Introduction

Erythromelalgia (EM) is a clinical syndrome characterized by a triad of erythema, burning pain and increased temperature of feet or hands or both. This syndrome is rare in the western world1,2 and there are no outbreak reports in developed countries. More than 70 epidemic EM outbreaks and over 80,000 cases have been reported in Chinese literature since the mid-twentieth century. For example, around 10,000 and 19,000 cases were observed in Hunan and Hubei Province respectively during a serious outbreak in 1987 and the number of cases in Fujian Province and Hainan Province were more than 10,000 and 11,000 in 1990 outbreak, respectively3,4,5,6,7,8,9. Although the onset of epidemic EM is acute, its clinical symptoms are not very serious and usually disappear within a few days7,8,10. As China has not developed any traditional disease surveillance to monitor this syndrome, the real situation of epidemic EM outbreaks remains unknown in China.

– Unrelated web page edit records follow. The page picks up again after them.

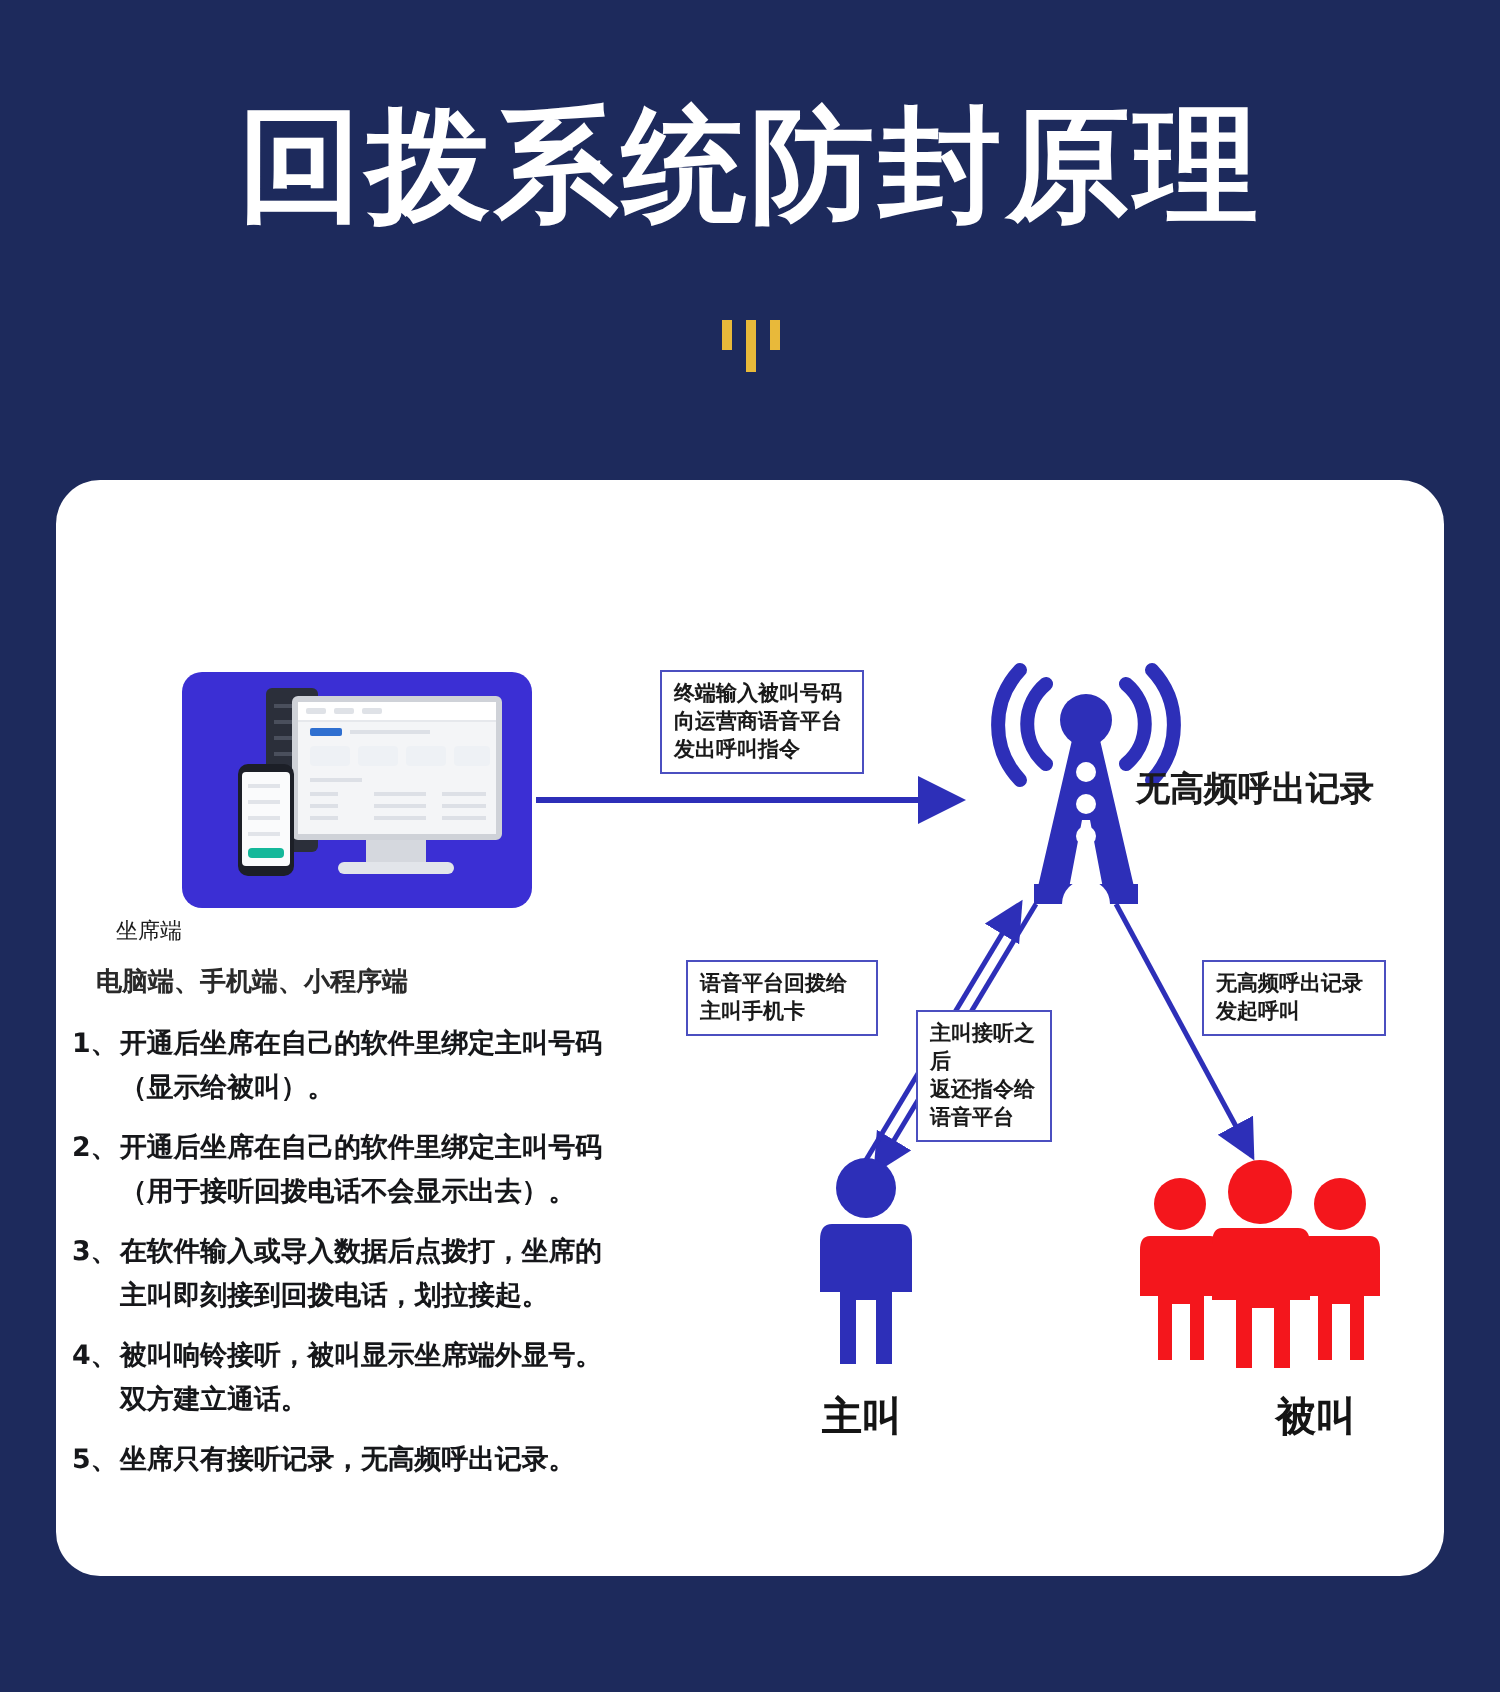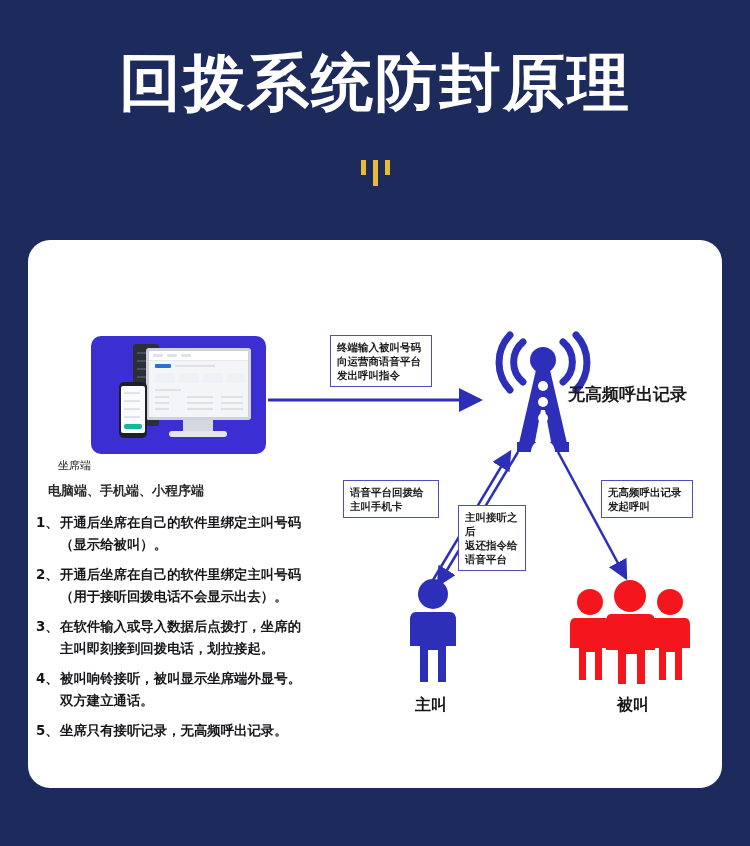--- a/index.html
+++ b/index.html
@@ -106,25 +106,25 @@
     position:absolute;left:540px;top:143px;width:180px;
     font-size:17px;font-weight:bold;color:#1b1b1b;
     font-family:"DejaVu Sans","Liberation Sans",sans-serif;
   }
 
   
   .people{position:absolute;}
   #caller{left:370px;top:338px;width:70px;height:108px;}
   #callees{left:538px;top:338px;width:128px;height:108px;}
   .p-label{
-    position:absolute;font-size:16px;font-weight:bold;color:#141414;
+    position:absolute;font-size:20px;font-weight:bold;color:#141414;
     font-family:"DejaVu Sans","Liberation Sans",sans-serif;
   }
   #caller-label{left:363px;top:455px;width:80px;text-align:center;}
-  #callee-label{left:560px;top:455px;width:90px;text-align:center;}
+  #callee-label{left:560px;top:455px;width:90px;text-align:right;}
 
   
   .arrows{position:absolute;left:0;top:0;width:694px;height:548px;pointer-events:none;}
 
   
   .steps{
     position:absolute;left:8px;top:272px;width:330px;
     font-size:13.4px;line-height:21.5px;color:#16171a;font-weight:600;
     font-family:"DejaVu Sans","Liberation Sans",sans-serif;
   }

Most epidemic EM outbreaks in China have been reported between February and March, coinciding with a V-shaped temperature change: namely a sharp temperature decline followed by a rapid temperature rise within a few days. Previous studies have hypothesized that these large temperature fluctuations that occur in South China are associated with epidemic EM outbreaks6,7,8,11,12,13,14. Furthermore, Liu et al.14 recently found that one degree Celsius increment of daily temperature might trigger an average rise of 1.22 EM cases in epidemic EM outbreak. During February 2014, the temperature in Foshan City of Guangdong Province experienced a very large temperature fluctuation, accompanied by an epidemic EM outbreak in two high schools. The cases of this outbreak were characterized by burning pain and numbness in toes and feet. As most cases were mild and epidemic EM is not a notifiable disease in China, it is not clear whether unreported cases occurred elsewhere in Guangdong or China during this period.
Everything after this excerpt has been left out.